As effective as Gleeson is, the film really belongs to the islanders. Grant O’Rourke brings a similar wide-eyed naïveté to Tim Key in The Ballad of Wallis Island, while Gayle Rankin plays Isla’s longing with total sincerity, even when she is dressed in a ridiculous bird costume. Together, their commitment makes scenes that should not work, like Daniel narrating The Lord of the Rings to them, land surprisingly well. Rankin, especially, gives the movie its emotional anchor, and the ending hits harder than you expect.

Where it stumbles is when it reaches for broader, more surreal comedy. The fantasy conversations Isla has with the human-seal lean too silly for the film’s emotional scale, and the detours involving Calum and Rose do not really hit the mark. A character like Calum needs to either embrace the silliness or carry more menace. He sits somewhere in between, and those stretches start to feel overlong.

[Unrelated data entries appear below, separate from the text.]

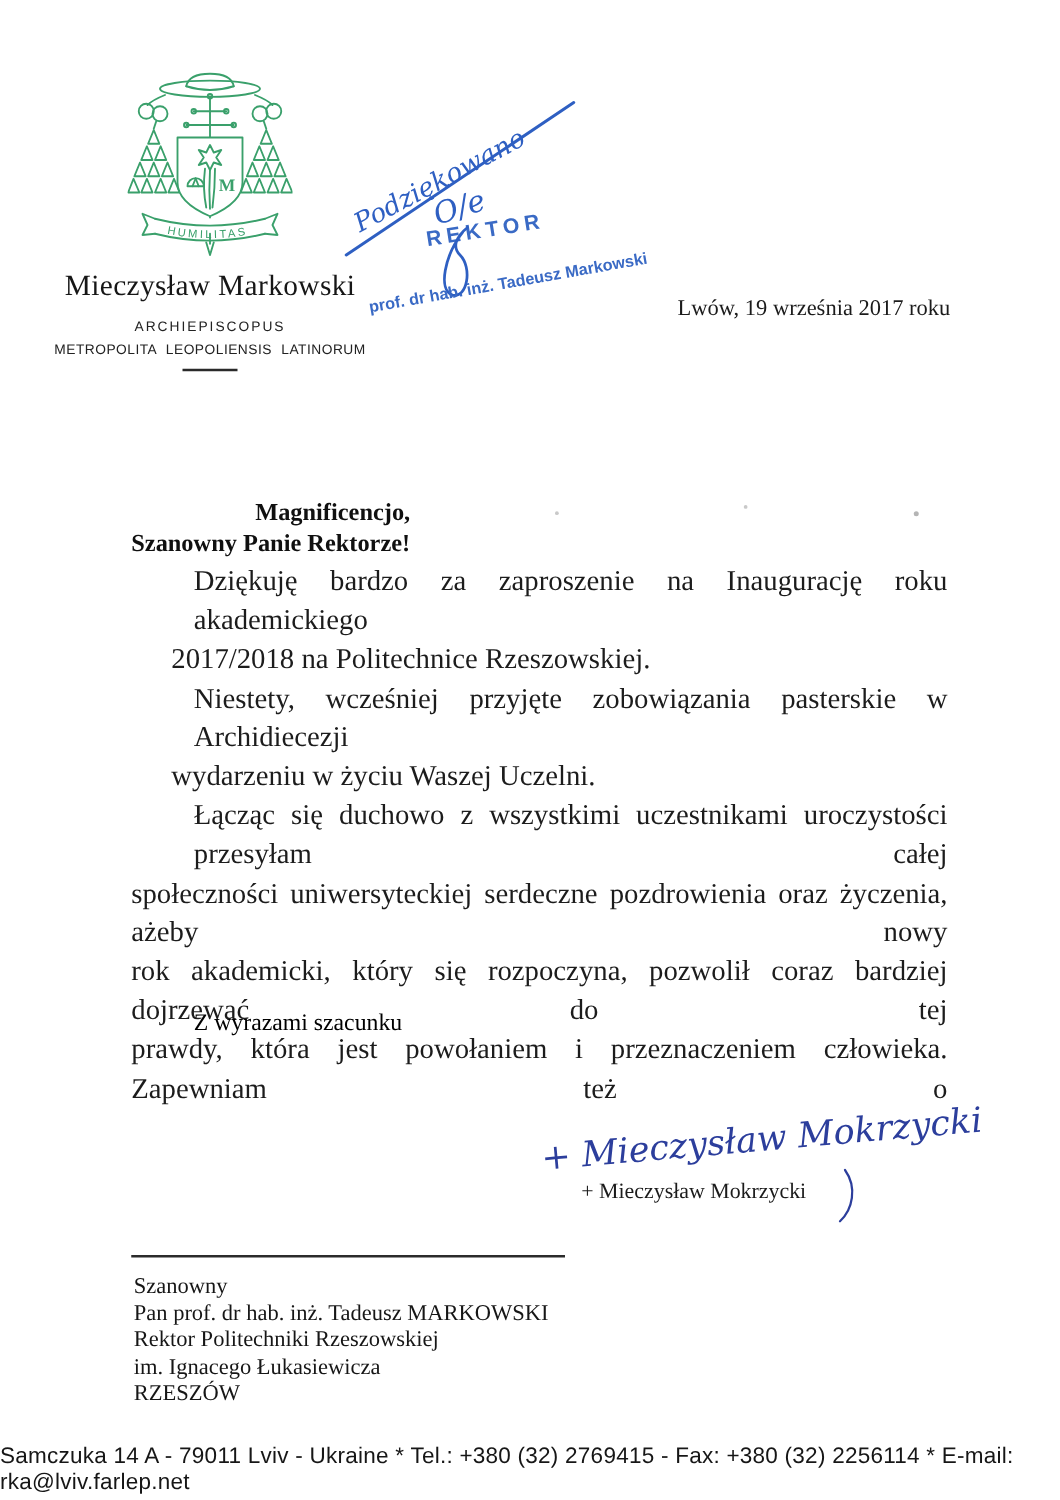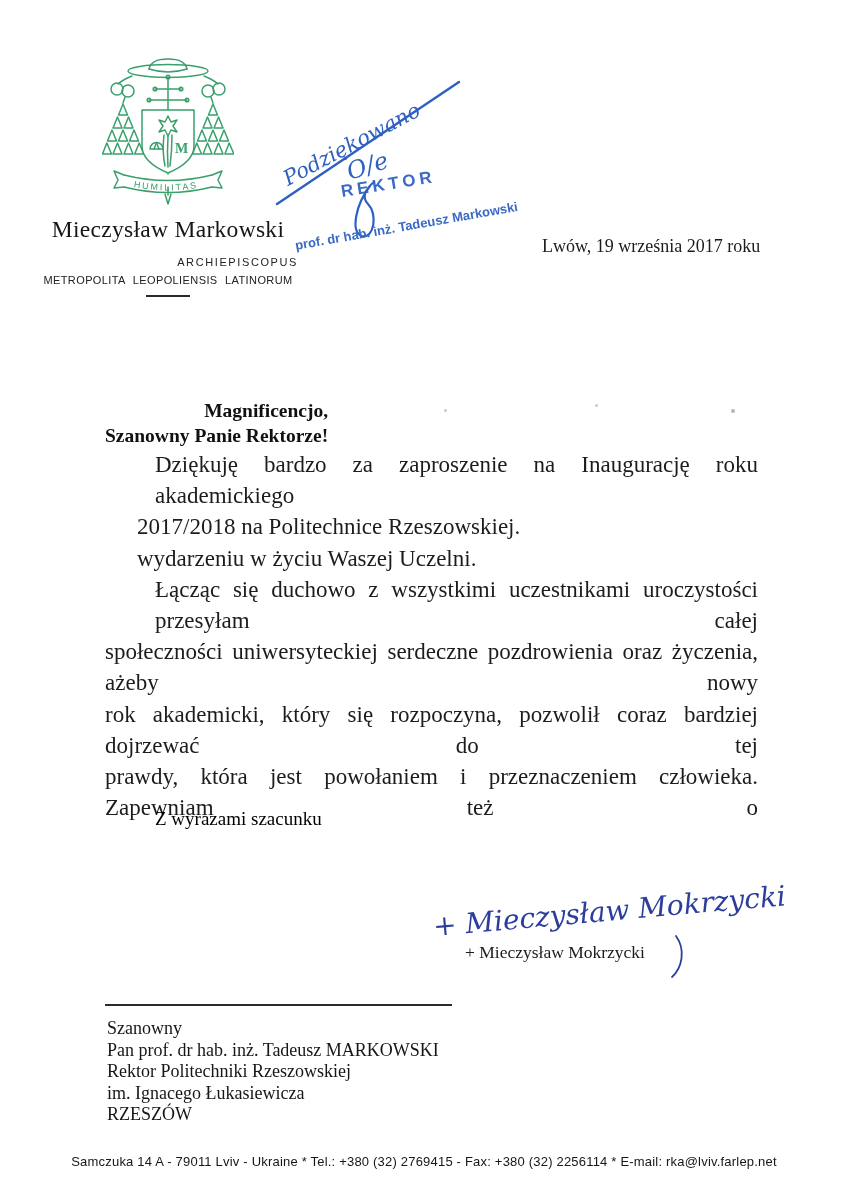--- a/index.html
+++ b/index.html
@@ -20,7 +20,7 @@
   .letterhead{left:38px;top:56px;width:260px;text-align:center;}
   .crest{display:block;margin:0 auto;}
   .lh-name{margin-top:10px;font-size:23.5px;color:#161616;letter-spacing:0.3px;}
-  .lh-title1{margin-top:13px;font-size:11px;letter-spacing:1.6px;color:#222;text-align:right;}
+  .lh-title1{margin-top:13px;font-size:11px;letter-spacing:1.6px;color:#222;}
   .lh-title2{margin-top:6px;font-size:11px;letter-spacing:0.4px;word-spacing:4px;color:#222;}
   .lh-rule{width:44px;height:2px;background:#2a2a2a;margin:9px auto 0 auto;}
 

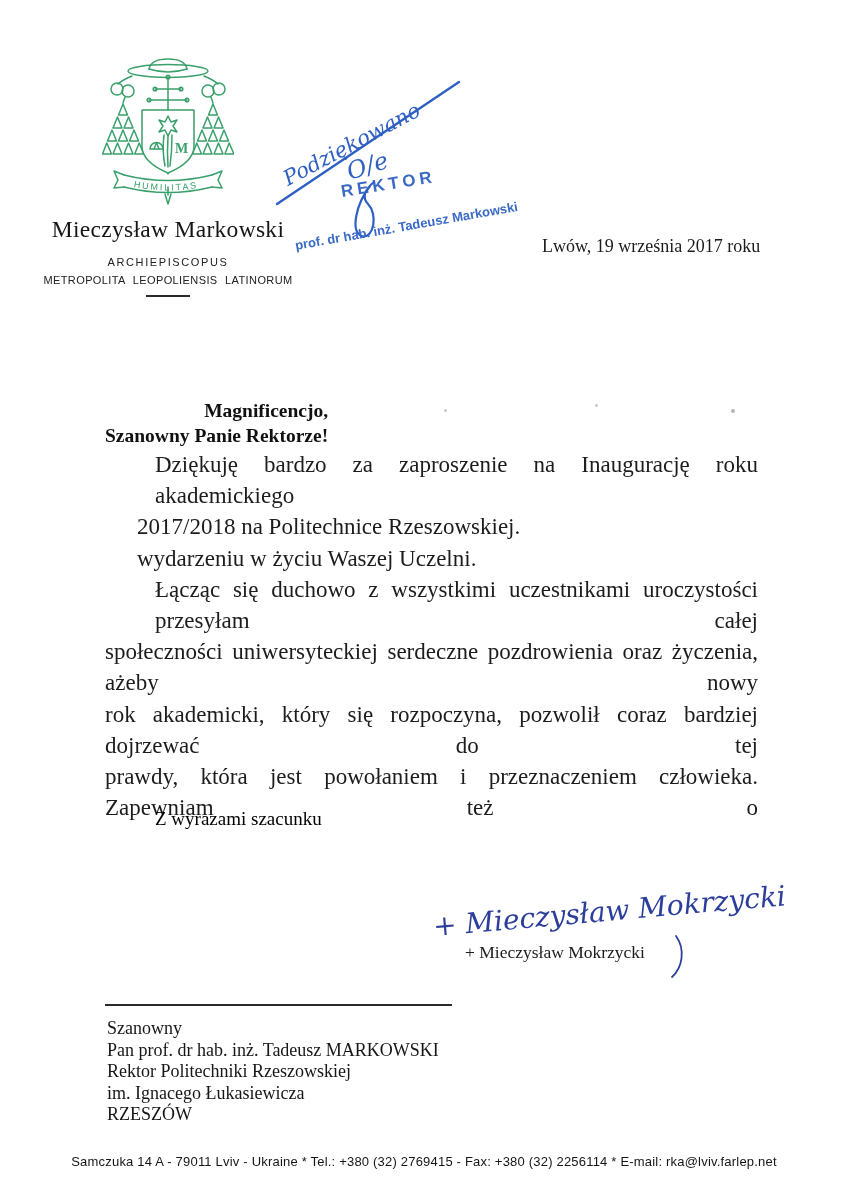--- a/index.html
+++ b/index.html
@@ -172,6 +172,7 @@
   <div class="abs bodyblock serif">
     <div class="bline indent">Dziękuję bardzo za zaproszenie na Inaugurację roku akademickiego</div>
     <div class="bline last">2017/2018 na Politechnice Rzeszowskiej.</div>
+    <div class="bline indent">Niestety, wcześniej przyjęte zobowiązania pasterskie w Archidiecezji</div>
     <div class="bline last">wydarzeniu w życiu Waszej Uczelni.</div>
     <div class="bline indent">Łącząc się duchowo z wszystkimi uczestnikami uroczystości przesyłam całej</div>
     <div class="bline">społeczności uniwersyteckiej serdeczne pozdrowienia oraz życzenia, ażeby nowy</div>

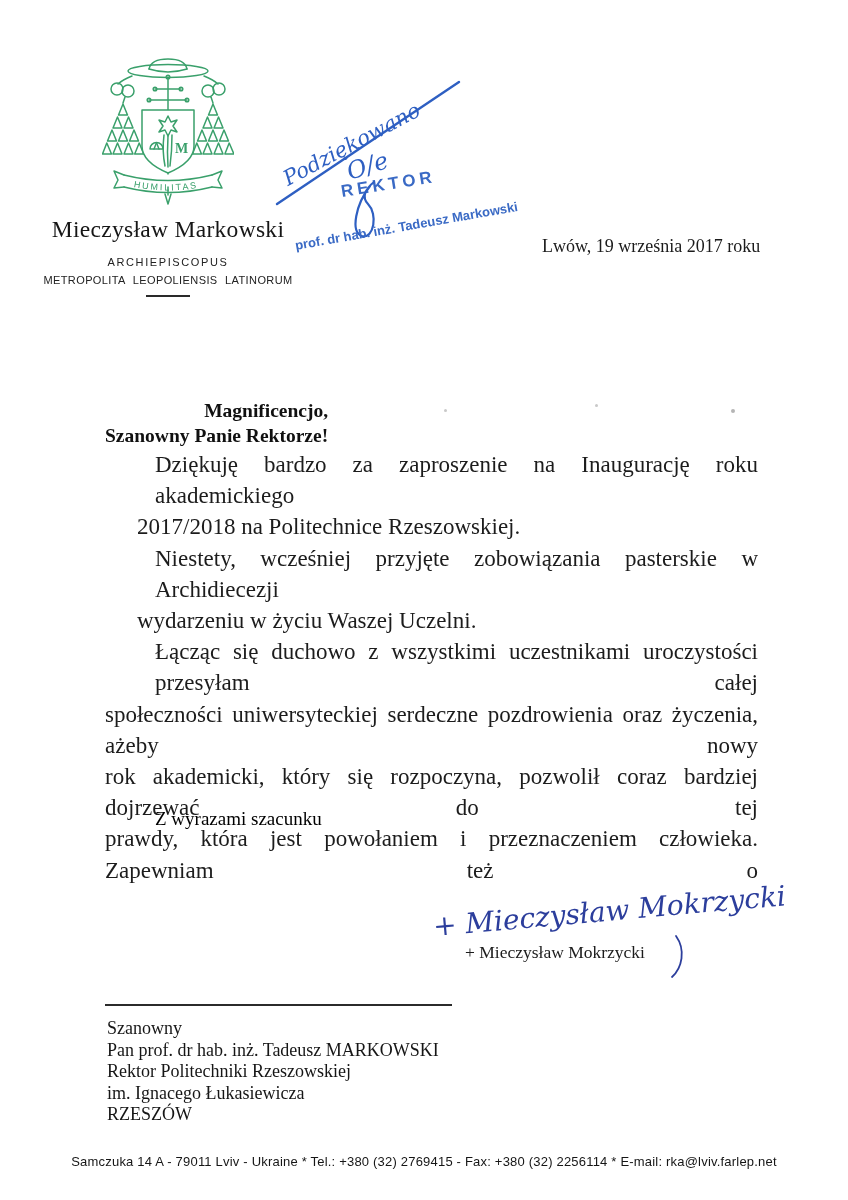--- a/index.html
+++ b/index.html
@@ -51,7 +51,7 @@
   .recipient{left:107px;top:1018px;font-size:18px;line-height:21.6px;color:#161616;}
 
   
-  .footer{left:0;top:1154px;width:848px;text-align:center;font-size:13px;letter-spacing:0.2px;color:#161616;}
+  .footer{left:0;top:1154px;width:848px;text-align:left;font-size:18px;letter-spacing:0.2px;color:#161616;}
 
   
   .speck{width:3px;height:3px;border-radius:50%;background:#c9c9c9;}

The contrast between the outside world and Isla and Sandy’s way of living is funny for a while, and their shock at Daniel’s perspective is often amusing, but the film does not always follow through on what is most interesting about that setup. It keeps circling the joke of “look how different they are,” yet it rarely digs into those differences in a way that says something sharper about modern-day isolation. Paxton’s thoughts on connection and isolation are present, but they remain in the background, mainly serving to set up the jokes rather than conveying additional meaning.

AFTERTASTE

The Incomer is a cute, funny film that does not push any new thematic or comedic boundaries, but it is consistently entertaining. The three lead performances do most of the heavy lifting, especially Gayle Rankin’s Isla, a character I genuinely wanted more of by the end. I would not have given it the “most innovative” designation, but it might be one of the sweetest.